Bug 1683461

Summary: Usage of CPU limits in pods that run on masters
Product: OpenShift Container Platform Reporter: Derek Carr <decarr>
Component: MonitoringAssignee: Frederic Branczyk <fbranczy>
Status: CLOSED ERRATA QA Contact: Junqi Zhao <juzhao>
Severity: unspecified Docs Contact:
Priority: unspecified    
Version: 4.1.0CC: fbranczy, mloibl, surbania
Target Milestone: ---   
Target Release: 4.1.0   
Hardware: Unspecified   
OS: Unspecified   
Whiteboard:
Fixed In Version: Doc Type: If docs needed, set a value
Doc Text:
Story Points: ---
Clone Of: Environment:
Last Closed: 2019-06-04 10:44:39 UTC Type: Bug
Regression: --- Mount Type: ---
Documentation: --- CRM:
Verified Versions: Category: ---
oVirt Team: --- RHEL 7.3 requirements from Atomic Host:
Cloudforms Team: --- Target Upstream Version:
Embargoed:

Description Derek Carr 2019-02-26 22:09:14 UTC
Description of problem:

The cluster-monitoring-operator components are using cpu limits.

Usage of cpu limits is not recommended for cluster managed components as it introduces unnecessary latency, and in general, we can depend on CFS sharing enforced via cpu requests to get proper sharing of cpu time.

An e2e test in origin is attempting to enforce that we maintain this restriction here: https://github.com/openshift/origin/pull/22095

Invalid control plane pods found with resource limits set 
openshift-monitoring/node-exporter-98hkp
openshift-monitoring/node-exporter-crszn
openshift-monitoring/node-exporter-qwwjq

Version-Release number of selected component (if applicable):


How reproducible:


Steps to Reproduce:
1.
2.
3.

Actual results:


Expected results:


Additional info:

Comment 1 Frederic Branczyk 2019-02-27 14:20:00 UTC
These limits have just been removed in: https://github.com/openshift/cluster-monitoring-operator/pull/273. Moving to modified.

Comment 4 Junqi Zhao 2019-03-11 07:54:02 UTC
Removed resources.limits.cpu for 

grafana/node-exporter/telemeter-client

payload: 4.0.0-0.nightly-2019-03-06-074438

Comment 5 minden 2019-03-11 10:22:34 UTC
The Prometheus and Alertmanager side cars are templated by the Prometheus Operator.

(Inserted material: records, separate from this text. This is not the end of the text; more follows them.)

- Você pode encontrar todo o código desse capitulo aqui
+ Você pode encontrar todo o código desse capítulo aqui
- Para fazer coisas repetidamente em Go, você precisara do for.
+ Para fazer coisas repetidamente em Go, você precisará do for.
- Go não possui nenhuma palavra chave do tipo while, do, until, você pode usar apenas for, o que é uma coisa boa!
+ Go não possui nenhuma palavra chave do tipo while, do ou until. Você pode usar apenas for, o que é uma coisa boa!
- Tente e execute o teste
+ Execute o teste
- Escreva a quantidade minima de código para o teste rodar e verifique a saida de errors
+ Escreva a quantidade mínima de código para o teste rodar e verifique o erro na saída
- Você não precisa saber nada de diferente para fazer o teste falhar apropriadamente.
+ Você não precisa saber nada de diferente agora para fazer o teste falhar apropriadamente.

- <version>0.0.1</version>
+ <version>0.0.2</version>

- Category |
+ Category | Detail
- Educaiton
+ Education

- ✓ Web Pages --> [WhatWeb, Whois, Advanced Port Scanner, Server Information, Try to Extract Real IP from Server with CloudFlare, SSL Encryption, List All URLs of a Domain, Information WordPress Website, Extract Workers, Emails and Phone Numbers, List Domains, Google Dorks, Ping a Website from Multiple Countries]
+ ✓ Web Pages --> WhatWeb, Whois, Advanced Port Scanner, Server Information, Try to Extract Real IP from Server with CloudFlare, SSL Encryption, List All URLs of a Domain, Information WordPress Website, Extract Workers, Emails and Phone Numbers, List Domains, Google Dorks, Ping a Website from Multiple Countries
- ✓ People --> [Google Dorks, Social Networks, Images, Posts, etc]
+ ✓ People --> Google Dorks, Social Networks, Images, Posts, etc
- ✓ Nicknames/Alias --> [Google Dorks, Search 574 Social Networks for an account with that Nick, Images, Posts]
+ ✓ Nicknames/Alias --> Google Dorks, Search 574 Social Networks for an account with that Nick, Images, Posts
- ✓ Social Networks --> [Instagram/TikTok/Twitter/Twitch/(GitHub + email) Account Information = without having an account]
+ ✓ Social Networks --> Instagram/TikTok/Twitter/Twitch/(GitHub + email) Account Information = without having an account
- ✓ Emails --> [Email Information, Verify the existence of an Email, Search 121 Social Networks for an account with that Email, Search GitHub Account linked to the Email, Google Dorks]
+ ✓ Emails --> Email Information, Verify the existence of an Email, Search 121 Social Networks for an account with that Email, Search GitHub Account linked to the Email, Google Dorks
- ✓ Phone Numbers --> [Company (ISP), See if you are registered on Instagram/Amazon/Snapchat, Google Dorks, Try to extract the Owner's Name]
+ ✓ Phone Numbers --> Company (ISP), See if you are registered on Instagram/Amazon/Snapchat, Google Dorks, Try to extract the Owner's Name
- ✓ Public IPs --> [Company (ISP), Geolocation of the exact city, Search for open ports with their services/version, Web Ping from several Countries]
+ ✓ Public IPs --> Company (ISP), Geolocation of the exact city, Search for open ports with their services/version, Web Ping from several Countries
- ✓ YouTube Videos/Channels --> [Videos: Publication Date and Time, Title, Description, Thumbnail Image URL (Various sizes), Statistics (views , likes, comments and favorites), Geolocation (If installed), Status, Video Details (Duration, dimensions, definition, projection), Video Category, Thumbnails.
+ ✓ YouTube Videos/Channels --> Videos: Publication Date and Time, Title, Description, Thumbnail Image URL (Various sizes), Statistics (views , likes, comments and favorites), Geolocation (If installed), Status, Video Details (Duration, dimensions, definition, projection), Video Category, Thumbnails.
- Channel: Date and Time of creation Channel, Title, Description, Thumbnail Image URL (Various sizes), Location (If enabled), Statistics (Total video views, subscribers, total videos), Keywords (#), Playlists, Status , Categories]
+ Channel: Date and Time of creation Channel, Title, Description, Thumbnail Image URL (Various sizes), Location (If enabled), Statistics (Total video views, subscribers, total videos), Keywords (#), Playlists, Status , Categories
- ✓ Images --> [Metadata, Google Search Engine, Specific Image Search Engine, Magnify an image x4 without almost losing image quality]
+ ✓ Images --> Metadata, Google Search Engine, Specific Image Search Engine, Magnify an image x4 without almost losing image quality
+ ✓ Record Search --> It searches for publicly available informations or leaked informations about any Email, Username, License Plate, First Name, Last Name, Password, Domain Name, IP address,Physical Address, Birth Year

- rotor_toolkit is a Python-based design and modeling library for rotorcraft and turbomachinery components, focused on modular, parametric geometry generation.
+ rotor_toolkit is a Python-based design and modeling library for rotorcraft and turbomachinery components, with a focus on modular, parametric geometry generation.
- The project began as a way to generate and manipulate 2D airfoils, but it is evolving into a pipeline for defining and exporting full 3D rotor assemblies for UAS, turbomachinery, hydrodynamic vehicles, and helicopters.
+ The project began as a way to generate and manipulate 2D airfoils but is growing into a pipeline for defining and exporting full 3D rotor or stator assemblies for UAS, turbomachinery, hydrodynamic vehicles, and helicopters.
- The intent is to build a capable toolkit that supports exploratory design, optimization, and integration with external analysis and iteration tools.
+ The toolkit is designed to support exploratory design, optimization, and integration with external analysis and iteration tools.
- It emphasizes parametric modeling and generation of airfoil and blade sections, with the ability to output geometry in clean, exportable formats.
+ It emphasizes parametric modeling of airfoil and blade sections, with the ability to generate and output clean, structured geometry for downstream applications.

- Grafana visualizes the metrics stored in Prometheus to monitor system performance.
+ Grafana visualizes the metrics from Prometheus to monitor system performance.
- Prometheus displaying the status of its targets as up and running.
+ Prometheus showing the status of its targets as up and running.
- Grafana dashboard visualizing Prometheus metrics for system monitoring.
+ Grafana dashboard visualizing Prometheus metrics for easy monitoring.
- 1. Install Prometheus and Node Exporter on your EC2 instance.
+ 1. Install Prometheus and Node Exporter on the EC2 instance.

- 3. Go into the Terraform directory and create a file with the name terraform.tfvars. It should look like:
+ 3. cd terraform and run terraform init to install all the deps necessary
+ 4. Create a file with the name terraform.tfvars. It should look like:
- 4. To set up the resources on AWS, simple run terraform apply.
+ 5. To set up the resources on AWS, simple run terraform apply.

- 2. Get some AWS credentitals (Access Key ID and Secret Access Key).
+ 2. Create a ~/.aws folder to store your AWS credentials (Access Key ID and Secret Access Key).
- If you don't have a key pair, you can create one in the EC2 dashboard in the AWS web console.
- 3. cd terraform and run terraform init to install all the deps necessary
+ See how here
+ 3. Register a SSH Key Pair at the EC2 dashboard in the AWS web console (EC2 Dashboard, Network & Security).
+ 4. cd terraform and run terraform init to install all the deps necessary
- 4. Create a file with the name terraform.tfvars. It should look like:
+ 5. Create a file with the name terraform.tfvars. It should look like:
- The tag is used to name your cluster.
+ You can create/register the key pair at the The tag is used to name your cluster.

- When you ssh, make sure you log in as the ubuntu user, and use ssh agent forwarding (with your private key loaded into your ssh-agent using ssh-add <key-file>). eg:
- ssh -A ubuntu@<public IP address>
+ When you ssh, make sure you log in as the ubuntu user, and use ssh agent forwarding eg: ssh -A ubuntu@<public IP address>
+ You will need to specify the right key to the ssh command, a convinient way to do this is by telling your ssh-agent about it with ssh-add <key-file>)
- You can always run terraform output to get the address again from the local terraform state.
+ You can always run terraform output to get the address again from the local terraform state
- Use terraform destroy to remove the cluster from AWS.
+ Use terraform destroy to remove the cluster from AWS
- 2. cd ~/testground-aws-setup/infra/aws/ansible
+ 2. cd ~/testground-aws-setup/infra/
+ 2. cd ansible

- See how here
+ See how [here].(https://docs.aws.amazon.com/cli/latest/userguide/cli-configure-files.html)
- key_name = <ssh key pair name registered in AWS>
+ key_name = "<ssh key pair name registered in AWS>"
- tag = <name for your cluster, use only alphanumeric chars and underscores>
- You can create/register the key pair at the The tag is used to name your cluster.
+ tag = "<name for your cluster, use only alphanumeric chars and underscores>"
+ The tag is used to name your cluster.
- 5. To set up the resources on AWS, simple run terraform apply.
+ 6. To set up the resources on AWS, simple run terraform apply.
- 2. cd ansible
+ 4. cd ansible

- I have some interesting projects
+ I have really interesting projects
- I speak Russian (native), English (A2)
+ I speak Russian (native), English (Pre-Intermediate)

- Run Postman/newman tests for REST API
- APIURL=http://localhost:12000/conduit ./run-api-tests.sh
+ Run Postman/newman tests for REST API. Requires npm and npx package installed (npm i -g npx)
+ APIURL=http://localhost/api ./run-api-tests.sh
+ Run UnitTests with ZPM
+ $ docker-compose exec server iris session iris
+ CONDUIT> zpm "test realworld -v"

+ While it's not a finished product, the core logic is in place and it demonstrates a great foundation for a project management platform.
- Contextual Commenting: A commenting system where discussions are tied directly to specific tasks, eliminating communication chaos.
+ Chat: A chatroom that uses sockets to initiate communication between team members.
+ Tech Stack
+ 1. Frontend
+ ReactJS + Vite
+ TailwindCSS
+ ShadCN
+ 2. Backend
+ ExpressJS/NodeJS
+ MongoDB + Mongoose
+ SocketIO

The Prometheus Operator makes the resource limits of the side car configurable but does not allow to disable them entirely. I have opened up https://github.com/coreos/prometheus-operator/issues/2472 to discuss the way moving forward with everyone. Once we made progress there we can propagate it through to the cluster monitoring stack.

Comment 8 errata-xmlrpc 2019-06-04 10:44:39 UTC
Since the problem described in this bug report should be
resolved in a recent advisory, it has been closed with a
resolution of ERRATA.

For information on the advisory, and where to find the updated
files, follow the link below.

If the solution does not work for you, open a new bug report.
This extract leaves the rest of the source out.